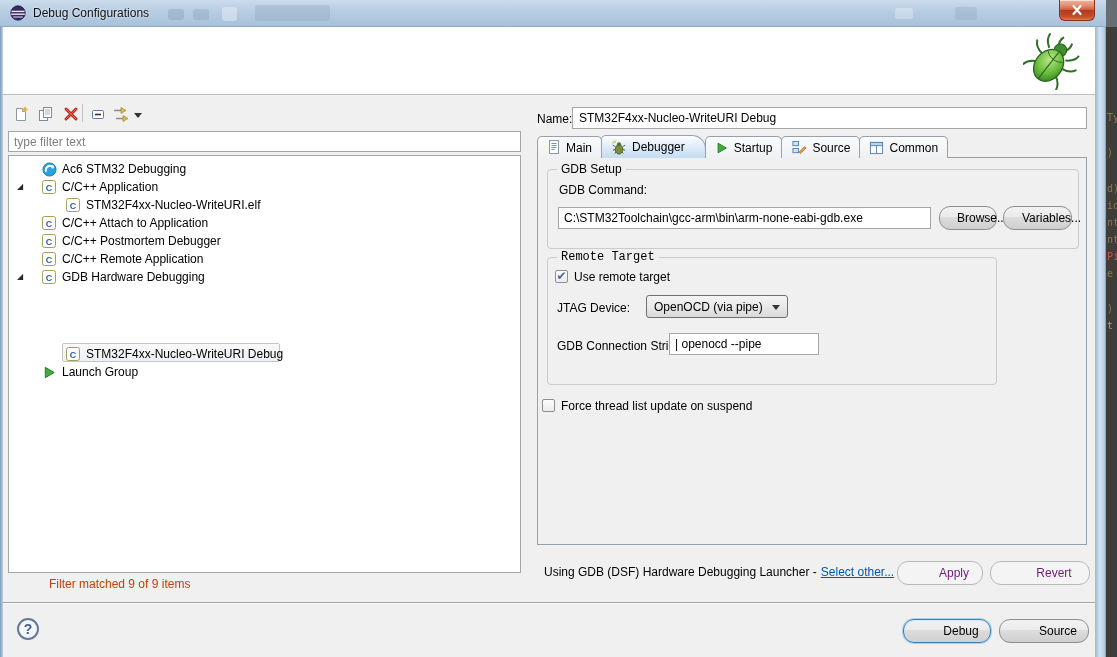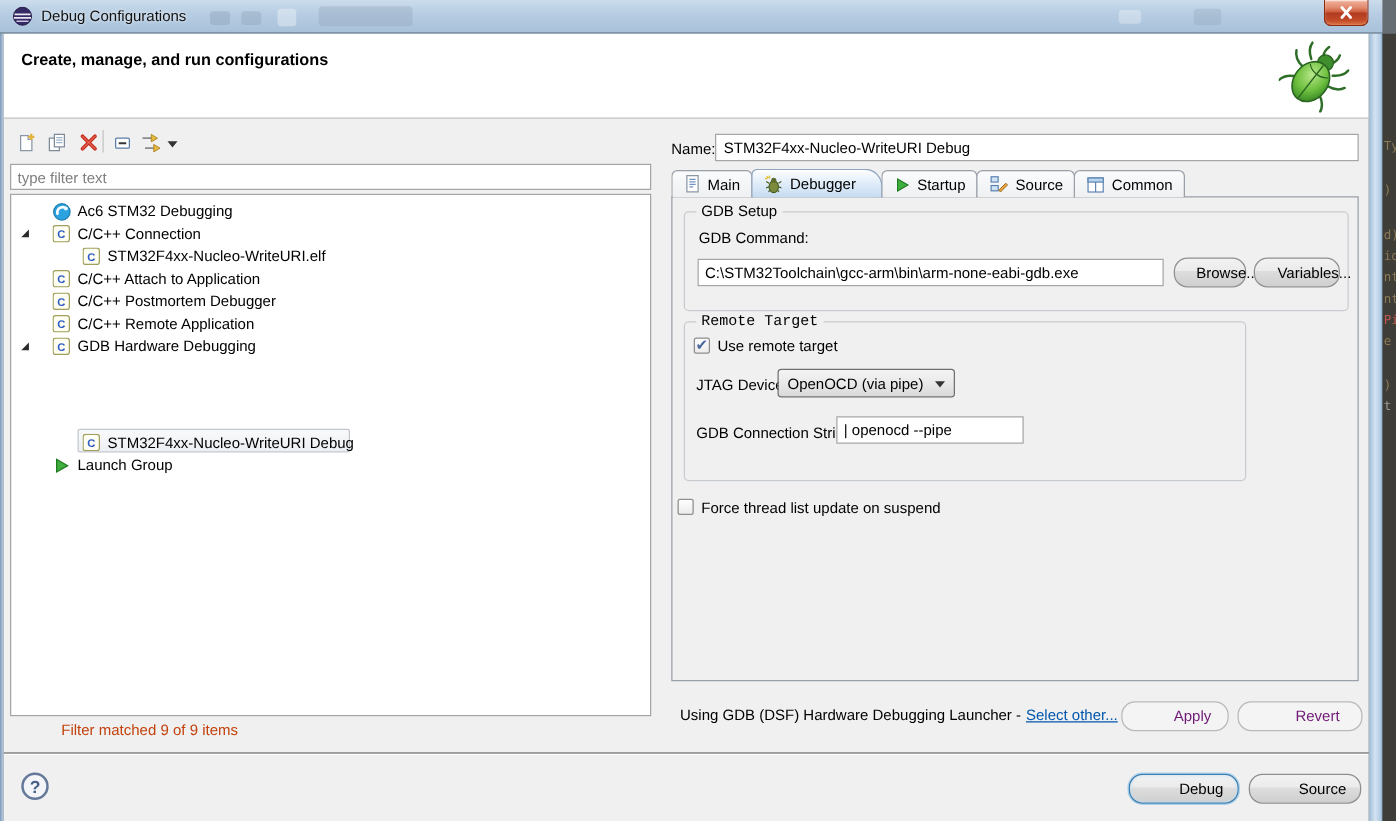--- a/index.html
+++ b/index.html
@@ -146,21 +146,20 @@
         <svg width="16" height="12" viewBox="0 0 16 12">
           <path d="M4.5 2 L11.5 10 M11.5 2 L4.5 10" stroke="#fff" stroke-width="2.2" stroke-linecap="round"></path>
         </svg>
       </div>
     </div>
 
     <div class="glass-left"></div>
     <div class="glass-right"></div>
 
     <div class="header">
-      <div class="header-title">Create, manage, and run configurations</div>
       <div class="header-bug">
         <svg width="58" height="58" viewBox="0 0 64 64">
           <defs>
             <radialGradient id="bugG" cx="40%" cy="35%" r="75%">
               <stop offset="0%" stop-color="#b9e68a"></stop>
                 <stop offset="55%" stop-color="#6cbf3e"></stop>
                 <stop offset="100%" stop-color="#2e7d1f"></stop>
             </radialGradient>
           </defs>
           <g transform="rotate(38 32 32)">
@@ -238,21 +237,21 @@
         </div>
 
         <span class="expander" style="left:8px;top:27px;">◢</span>
         <div class="trow" style="left:33px;top:22px;">
           <span class="ticon">
             <svg width="14" height="14" viewBox="0 0 14 14">
                 <rect x="0.5" y="0.5" width="13" height="13" rx="2" fill="#fffef2" stroke="#a0a05c"></rect>
                 <text x="7" y="10.5" text-anchor="middle" font-size="9" font-weight="bold" fill="#2b5bc4" font-family="Liberation Sans,sans-serif">C</text>
               </svg>
           </span>
-          <span class="lbl">C/C++ Connection</span>
+          <span class="lbl">C/C++ Application</span>
         </div>
 
         <div class="trow" style="left:57px;top:40px;">
           <span class="ticon">
             <svg width="14" height="14" viewBox="0 0 14 14">
                 <rect x="0.5" y="0.5" width="13" height="13" rx="2" fill="#fffef2" stroke="#a0a05c"></rect>
                 <text x="7" y="10.5" text-anchor="middle" font-size="9" font-weight="bold" fill="#2b5bc4" font-family="Liberation Sans,sans-serif">C</text>
               </svg>
           </span>
           <span class="lbl">STM32F4xx-Nucleo-WriteURI.elf</span>
@@ -379,21 +378,21 @@
 
         <div class="group" style="left:9px;top:99px;width:450px;height:128px;font-family:Liberation Mono, monospace;">
           <span class="group-legend">Remote Target</span>
         </div>
         <div class="checkbox" style="left:17px;top:112px;">
             <span class="mark">✔</span>
           </div>
         <span class="fld-label" style="left:36px;top:112px;">Use remote target</span>
 
         <span class="fld-label" style="left:19px;top:143px;">JTAG Device:</span>
-        <div class="combo" style="left:84px;top:137px;width:142px;height:23px;">
+        <div class="combo" style="left:108px;top:137px;width:142px;height:23px;">
           <span>OpenOCD (via pipe)</span>
           <span class="arrow"></span>
         </div>
 
         <span class="fld-label" style="left:19px;top:181px;">GDB Connection String:</span>
         <input class="txt" type="text" style="left: 131px; top: 175px; width: 150px; height: 22px;" value="| openocd --pipe">
 
         <div class="checkbox" style="left:4px;top:241px;"></div>
         <span class="fld-label" style="left:23px;top:241px;">Force thread list update on suspend</span>
       </div>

◆ WHAT IS BEING ASKED
If a line in the entries above contains "header", report it.

◆ RESPONSE TO THIS TASK
     <div class="header">
-      <div class="header-title">Create, manage, and run configurations</div>
       <div class="header-bug">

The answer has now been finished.